How Do I Know if I Have Hearing Loss?

A man is unable to hear or see and is surrounded by question marks.

It may seem like it would be evident, but hearing loss can be slow, so how does someone know if they have it? There’s no stinging pain to serve as a warning sign. You do not collapse or make unnecessary trips to the toilet once it occurs, either. It is safe to say the symptoms of hearing loss are more subtle than other autoimmune disorders like diabetes or cardiovascular disease.

Nevertheless, there are indicators if you know what you’re looking for. It is a matter of paying attention to the way you hear and the impact any change could be having in your life. Consider the ways you can pinpoint hearing loss for you or somebody you love.

A Change in Conversation

The impact on socializing offers a number of the most telling signals. As an example, if the first word from your mouth during most conversations is “what?” That shows you are not comprehending words easily. Questioning people that you speak to tell you again what they said is something they’re likely to notice before you do, too, so listen to how people respond to having discussions with you.

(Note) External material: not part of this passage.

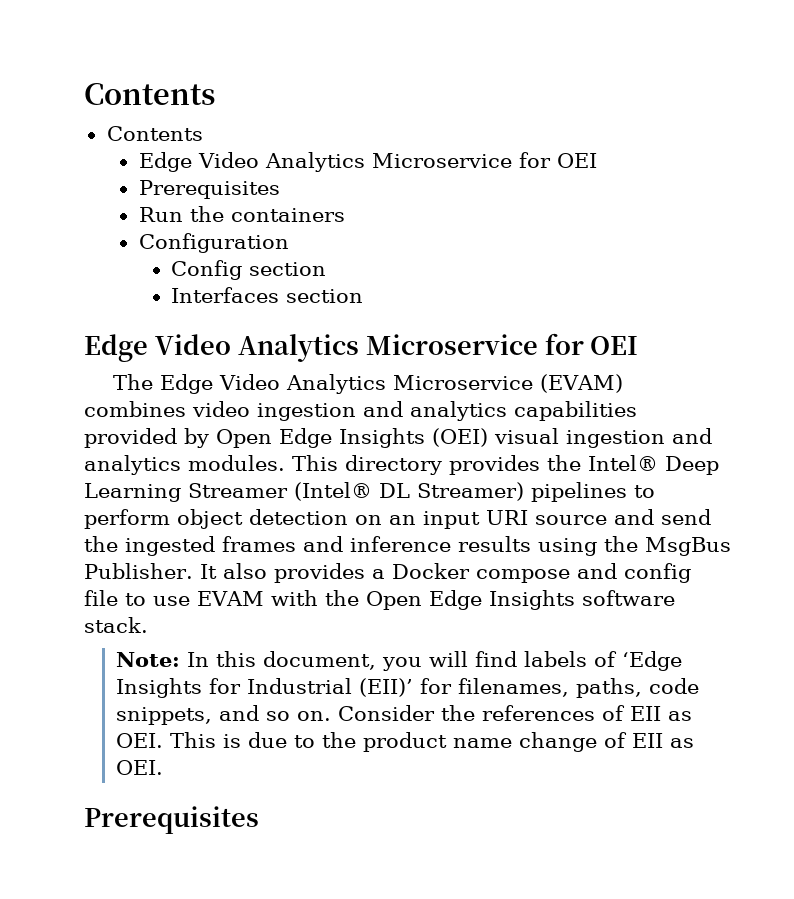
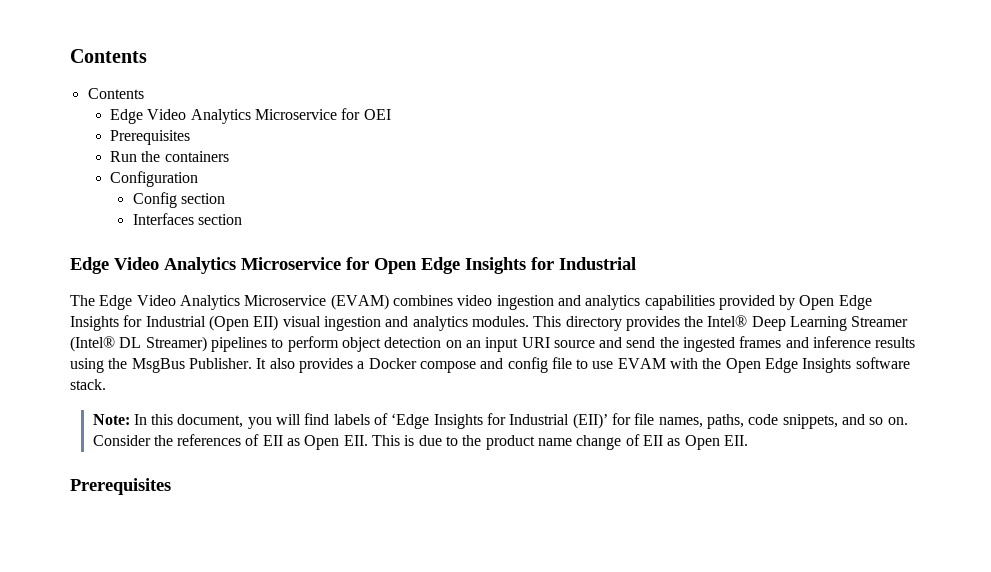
[590,336,639,355] OEI -> [374,257,636,274] Open Edge Insights for Industrial
[432,428,488,447] (OEI) -> [123,315,279,331] for Industrial (Open EII)
[458,678,570,697] filenames, -> [634,413,703,428] file names,
[116,733,164,748] OEI. -> [304,435,368,450] Open EII.
[116,760,164,775] OEI. -> [684,435,748,450] Open EII.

When talking in a group of a couple of people, you may have difficulty following along. You’re missing parts of what everyone says, thus you aren’t connecting the dots anymore. You can not ask everybody speaking to repeat themselves, either, so you only get lost. As time passes, you hide from group conversations or stand there not listening to what is stated, since it’s just too confusing once you do.

The Little Everyday Sounds Takes Over

If all you hear these days is background sound, then it is time for a hearing test. This is a common symptom of hearing loss because you are no longer able to filter out sounds like a fan blowing off or an air conditioner running. It gets to the point where you can not hear what people are saying for you because it becomes lost in the background sound.

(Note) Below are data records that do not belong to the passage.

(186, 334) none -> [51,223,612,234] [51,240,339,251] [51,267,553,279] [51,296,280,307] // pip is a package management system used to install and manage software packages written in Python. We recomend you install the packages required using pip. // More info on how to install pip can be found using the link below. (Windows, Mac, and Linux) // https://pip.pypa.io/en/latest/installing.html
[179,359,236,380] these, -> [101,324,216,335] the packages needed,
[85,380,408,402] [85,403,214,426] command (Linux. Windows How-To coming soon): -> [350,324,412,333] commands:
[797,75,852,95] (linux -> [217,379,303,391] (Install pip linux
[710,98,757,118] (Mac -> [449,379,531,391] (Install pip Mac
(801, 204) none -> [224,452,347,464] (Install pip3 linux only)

The TV Creeps Up and Upward

It’s simple to excuse the need to flip the TV volume up on that tired set because of a noisy area, but when it occurs every day, it is probably a sign of gradual hearing loss. When everybody else starts telling you that you’ve got the TV or computer volume too loud, you should wonder why that is, and, likely, conclude that your hearing is not like it had been at one time.

You End up Watching Their Lips

Lip reading is a compensation mechanism for missed words. Gradual hearing loss begins with the reduction of tough sounds. Words that contain specific letters will probably be faulty. Your mind might automatically shift your eyes to the individual’s lips to repair the issue. Chances are you won’t even know you do it before somebody tells you or unexpectedly looks uncomfortable when talking with you.

Then There’s the Clicking

It can be a ringing, clicking or buzz or the noise of wind in your ears — this is called tinnitus, and it is a warning of significant hearing loss. These sounds aren’t real, but auditory hallucinations that just you hear. For some people, they are only bothersome, but for others tinnitus is debilitating. If you’ve got that, then you certainly have hearing loss you need to handle.

Hearing problems aren’t always evident to the person experiencing them, but it’s to others. Listen to what your loved ones are telling you about your hearing. Consider, also, other medical problems that can contribute to this problem like high blood pressure or medication you take that can harm your ears and find out if age-related hearing loss is a hereditary problem you should be worried about.

If you do come to that decision, visit your health care provider and get a professional hearing test for affirmation. Hearing loss isn’t the end of the world, but for many, it does imply it is time to think about hearing aids.

The site information is for educational and informational purposes only and does not constitute medical advice. Schedule an appointment to see if hearing aids could benefit you.